The Missionary Sisters Servants of the Holy Spirit, also known as Holy Spirit Missionary Sisters, or simply Holy Spirit Sisters (Latin:  Congregatio Missionalis Servarum Spiritus Sancti, SSpS)  is a religious congregation within the Catholic Church. The group has 3,000 members in 46 different countries. The congregation was founded by Arnold Janssen in 1889 in Steyl, the Netherlands. Janssen had previously founded in 1875 a male missionary congregation called Divine Word Missionaries. 
Janssen chose Maria Helena Stollenwerk, called Mother Maria (1852–1900) and Hendrina Stenmanns, called Mother Josepha (1852–1903) as co-foundresses.

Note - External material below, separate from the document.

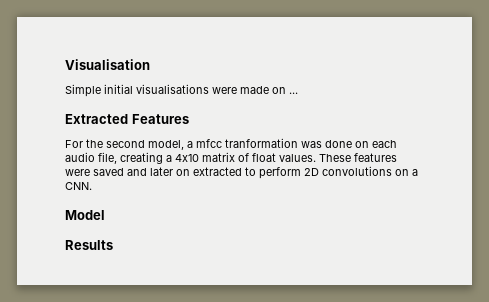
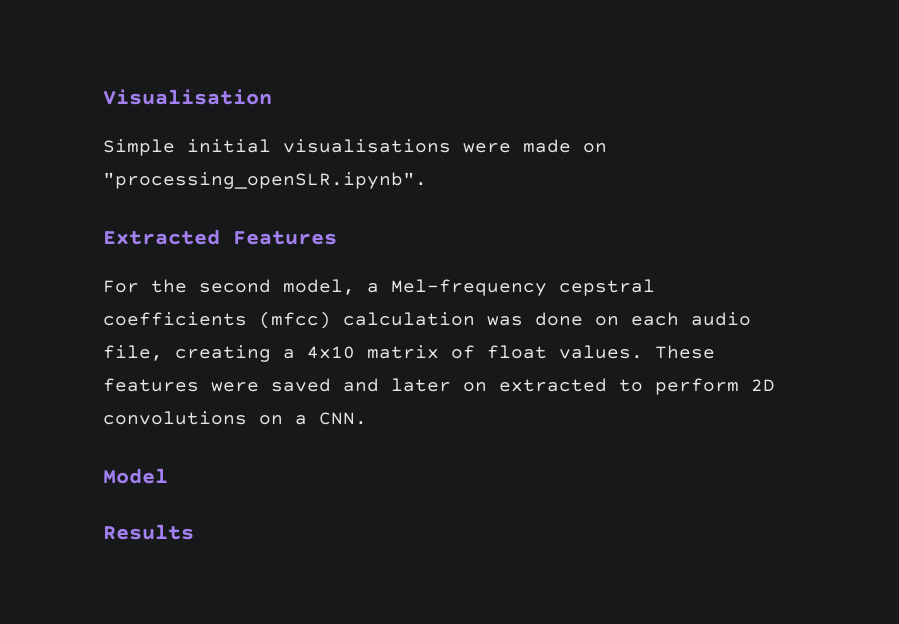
- Simple initial visualisations were made on ...
+ Simple initial visualisations were made on "processing_openSLR.ipynb".
- For the second model, a mfcc tranformation was done on each audio file, creating a 4x10 matrix of float values.
+ For the second model, a Mel-frequency cepstral coefficients (mfcc) calculation was done on each audio file, creating a 4x10 matrix of float values.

This community of religious women is rooted in the Trinitarian spirituality.

Founders

Arnold Janssen (November 5, 1837 – January 15, 1909) was born in Goch, Germany, near the Dutch border and ordained a priest in 1861. In 1875 he founded in Steyl, the Netherlands "St. Michael the Archangel Mission House" to train priests for the missions. From this developed the Society of the Divine Word. 

Helena Stollenwerk was born on 28 November 1852. At a very young age she developed an interest in joining the missions and going to China, but was unable to find a convent that sent missionaries abroad. In 1882 she met Arnold Janssen and worked as a kitchen maid at St. Michael Mission House in Steyl. In 1884, she was joined by Hendrina Stenmanns.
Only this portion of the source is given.